By Travis Sloat
Phoenix Staff Writer
To Mattie Hurlburt, the people at the Muskogee Art Guild Summer Art Camp have become her second family.
Mattie, 12, said she had been coming to the camp for five years.
“It’s so much fun, and it’s very entertaining,” she said. “I like the instructors the most because they give really specific instructions, so they are easy to follow.”
The guild offers a plethora of summer classes for students of all ages. Classes include carving, painting and photography.
Linda Callaway, the art camp director, said the culmination of the camp is the art show the campers and others in Muskogee put on during August.
“The show is open to any student from Muskogee and the surrounding areas,” Callaway said. “We do ask that the artwork be framed if it is a painting, drawing or photograph. The last week of the month we will have a reception, and we will also hand out ribbons and trophies.”

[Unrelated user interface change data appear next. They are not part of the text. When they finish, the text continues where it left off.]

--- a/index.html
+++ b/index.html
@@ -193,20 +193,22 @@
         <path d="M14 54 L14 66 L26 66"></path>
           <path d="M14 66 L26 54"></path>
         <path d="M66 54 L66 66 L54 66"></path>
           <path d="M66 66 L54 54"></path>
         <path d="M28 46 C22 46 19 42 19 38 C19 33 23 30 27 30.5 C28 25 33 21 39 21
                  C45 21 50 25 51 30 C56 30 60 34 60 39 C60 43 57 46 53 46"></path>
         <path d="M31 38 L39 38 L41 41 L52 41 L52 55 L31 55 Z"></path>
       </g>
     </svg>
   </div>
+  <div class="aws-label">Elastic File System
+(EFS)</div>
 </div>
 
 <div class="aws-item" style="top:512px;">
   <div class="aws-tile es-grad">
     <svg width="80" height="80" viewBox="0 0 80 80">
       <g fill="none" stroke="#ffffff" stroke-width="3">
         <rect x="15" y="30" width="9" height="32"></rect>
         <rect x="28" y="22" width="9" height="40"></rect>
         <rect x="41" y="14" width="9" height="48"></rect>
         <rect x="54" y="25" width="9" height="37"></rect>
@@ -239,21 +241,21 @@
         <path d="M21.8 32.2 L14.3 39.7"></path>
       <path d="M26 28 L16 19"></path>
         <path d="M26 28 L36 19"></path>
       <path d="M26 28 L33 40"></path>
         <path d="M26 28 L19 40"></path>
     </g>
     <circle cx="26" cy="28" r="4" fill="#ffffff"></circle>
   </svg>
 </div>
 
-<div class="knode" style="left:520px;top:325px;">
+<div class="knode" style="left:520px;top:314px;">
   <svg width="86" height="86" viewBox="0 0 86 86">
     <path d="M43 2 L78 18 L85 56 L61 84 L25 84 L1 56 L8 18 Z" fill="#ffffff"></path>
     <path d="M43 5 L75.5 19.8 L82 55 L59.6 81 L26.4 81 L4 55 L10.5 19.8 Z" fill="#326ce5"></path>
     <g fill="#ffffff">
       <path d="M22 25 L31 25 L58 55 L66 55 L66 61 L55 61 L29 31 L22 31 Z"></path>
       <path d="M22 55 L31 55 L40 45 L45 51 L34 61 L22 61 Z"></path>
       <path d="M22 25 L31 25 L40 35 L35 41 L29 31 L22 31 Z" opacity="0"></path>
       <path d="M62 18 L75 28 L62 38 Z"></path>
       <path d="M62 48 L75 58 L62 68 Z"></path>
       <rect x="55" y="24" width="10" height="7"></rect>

Callaway said the mission of the guild is to bring art to adults and children in the community.
“There’s not enough art in public education right now,” she said. “The camps do make us a little bit of money, but that’s certainly not why we do it.”

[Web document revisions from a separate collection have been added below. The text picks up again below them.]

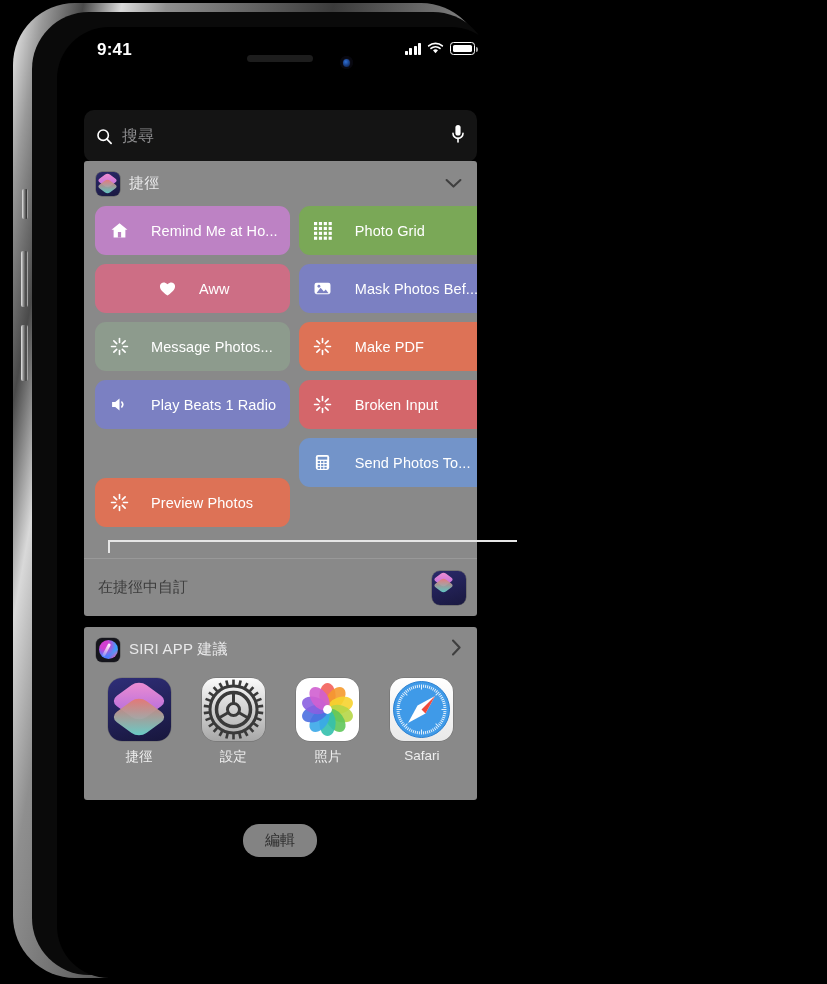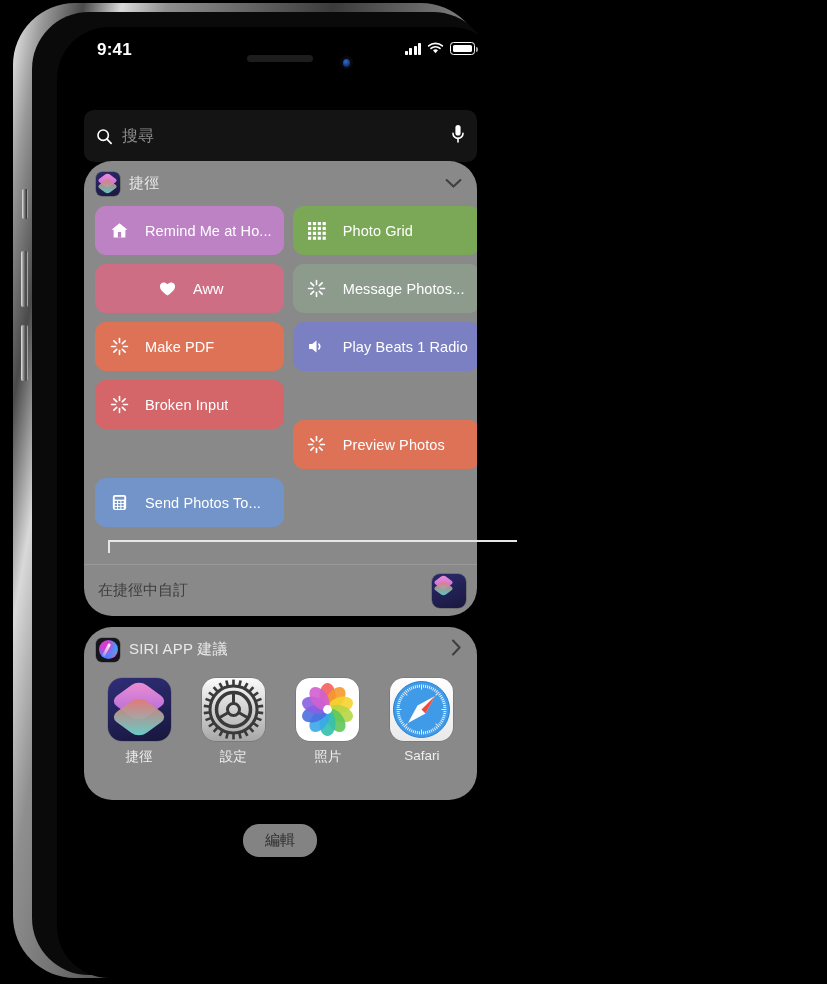--- a/index.html
+++ b/index.html
@@ -72,21 +72,21 @@
     border-radius:10px; background:#141414; display:flex; align-items:center;
     padding:0 12px;
   }
   .search-label { color:#8c8c8e; font-size:16px; margin-left:9px; }
   .mic { margin-left:auto; }
 
   
   .card {
     position:absolute; left:27px; width:393px;
     background:rgba(160,160,160,.86);
-    border-radius:28px; overflow:hidden;
+    border-radius:3px; overflow:hidden;
   }
   .card-shortcuts { top:134px; height:455px; }
   .card-siri      { top:600px; height:173px; }
 
   .card-head { height:45px; display:flex; align-items:center; padding:0 15px 0 12px; }
   .card-head .ttl { color:#e9e9ea; font-size:15px; margin-left:9px; letter-spacing:.2px; }
   .card-head .chev { margin-left:auto; }
 
   .app-icon { width:24px; height:24px; border-radius:6px; flex:none; position:relative;
     overflow:hidden; box-shadow:0 0 0 .5px rgba(0,0,0,.35); }
@@ -110,28 +110,28 @@
       radial-gradient(circle at 50% 50%, #ffffff 0 16%, #7a5cff 55%, #2a1e6e 100%);
   }
   .ic-siri::before { content:""; position:absolute; left:9px; top:5px; width:3px; height:14px;
     background:linear-gradient(#fff,rgba(255,255,255,.2)); transform:rotate(28deg);
     border-radius:2px; z-index:2; }
 
   
   .tiles { padding:0 11px; display:grid; grid-template-columns:1fr 1fr;
     gap:9px 9px; }
   .tile { height:49px; border-radius:11px; display:flex; align-items:center;
-    padding:0 12px 0 14px; gap:16px; }
+    padding:0 12px 0 14px; gap:22px; }
   .tile .lbl { color:#fff; font-size:14.5px; font-weight:500;
     white-space:nowrap; overflow:hidden; text-overflow:clip; letter-spacing:.1px; }
   .tile .ti { flex:none; width:20px; height:20px; display:flex;
     align-items:center; justify-content:center; }
 
   
-  .card-foot { position:absolute; left:0; bottom:0; width:100%; height:52px;
+  .card-foot { position:absolute; left:0; bottom:0; width:100%; height:58px;
     display:flex; align-items:center; padding:0 11px 0 14px;
     border-top:.5px solid rgba(255,255,255,.14); }
   .card-foot .txt { color:#3d3d3d; font-size:15px; }
   .card-foot .fi { margin-left:auto; width:34px; height:34px; border-radius:8px; }
 
   
   .siri-apps { display:flex; padding:6px 14px 0; gap:0; justify-content:space-between; }
   .siri-app { width:82px; display:flex; flex-direction:column; align-items:center; gap:7px; }
   .siri-app .big { width:63px; height:63px; border-radius:14px; position:relative;
     overflow:hidden; box-shadow:0 0 0 .5px rgba(0,0,0,.2); }
@@ -257,20 +257,30 @@
                 </span>
                 <span class="lbl">Photo Grid</span>
               </div>
               <div class="tile" style="background: rgb(205, 110, 133); justify-content: center;">
                 <span class="ti">
                   <svg width="19" height="19" viewBox="0 0 20 20">
                     <path d="M10 17.4 C3 12.6 1.4 9.3 2.3 6.3 3.2 3.4 6.9 2.4 10 5.6 13.1 2.4 16.8 3.4 17.7 6.3 18.6 9.3 17 12.6 10 17.4Z" fill="#fff"></path>
                   </svg>
                 </span>
                 <span class="lbl">Aww</span>
+              </div>
+              <div class="tile" style="background: rgb(123, 128, 194);">
+                <span class="ti">
+                  <svg width="19" height="19" viewBox="0 0 20 20">
+                    <rect x="1.6" y="4" width="16.8" height="12" rx="2.2" fill="#fff"></rect>
+                    <path d="M3.6 15 L8 9.2 11.4 13.2 13.4 11 16.4 15 Z" fill="#7b80c2"></path>
+                    <circle cx="6.2" cy="7.6" r="1.5" fill="#7b80c2"></circle>
+                  </svg>
+                </span>
+                <span class="lbl">Mask Photos Bef...</span>
               </div>
               <div class="tile" style="background: rgb(141, 155, 141);">
                 <span class="ti">
                   <svg width="19" height="19" viewBox="0 0 20 20">
                     <line x1="14.2" y1="10" x2="18.4" y2="10" stroke="#fff" stroke-width="1.7" stroke-linecap="round"></line>
                     <line x1="12.9698484809835" y1="12.969848480983499" x2="15.939696961967" y2="15.939696961966998" stroke="#fff" stroke-width="1.7" stroke-linecap="round"></line>
                     <line x1="10" y1="14.2" x2="10" y2="18.4" stroke="#fff" stroke-width="1.7" stroke-linecap="round"></line>
                     <line x1="7.030151519016501" y1="12.9698484809835" x2="4.060303038033001" y2="15.939696961967" stroke="#fff" stroke-width="1.7" stroke-linecap="round"></line>
                     <line x1="5.8" y1="10" x2="1.5999999999999996" y2="10.000000000000002" stroke="#fff" stroke-width="1.7" stroke-linecap="round"></line>
                     <line x1="7.030151519016499" y1="7.030151519016501" x2="4.060303038032999" y2="4.060303038033001" stroke="#fff" stroke-width="1.7" stroke-linecap="round"></line>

Most of the classes in this summer’s camp were small, averaging about eight students per instructor. Two classes had to be canceled because of low attendance, but Callaway said overall it was a very successful year.
“We had fewer students, but all of the classes were done well,” she said. “It’s amazing what these kids can do.”
Heather Hurlburt, Mattie’s mother, said she thinks taking the focus off gadgets and putting it on imagination is good for kids.
“In order to see if your child is confident in their artistic ability, you need the smaller class sizes,” she said. “The camp is definitely worth the investment, not only for your child but for the community.”
Mattie said her favorite classes focused on painting.
“I enjoy painting nature,” she said. “I painted some aspen trees and a floral bouquet. I plan to enter one of those, plus another two from previous classes I took here, in the show.”
She also said if a student was on the fence about committing to art camp, the decision should be easy.
“I’ve gotten friends to come to the camp,” she said. “They like it just as much as me. It’ll be the best choice of your life if you decide to come.”
Louise Bishop, an instructor for the camp, said the results of a student in art camp can be surprising.
“There’s nothing like kid’s art,” she said. “The parents pick it up, and I’ve seen some of them have it matted and framed.”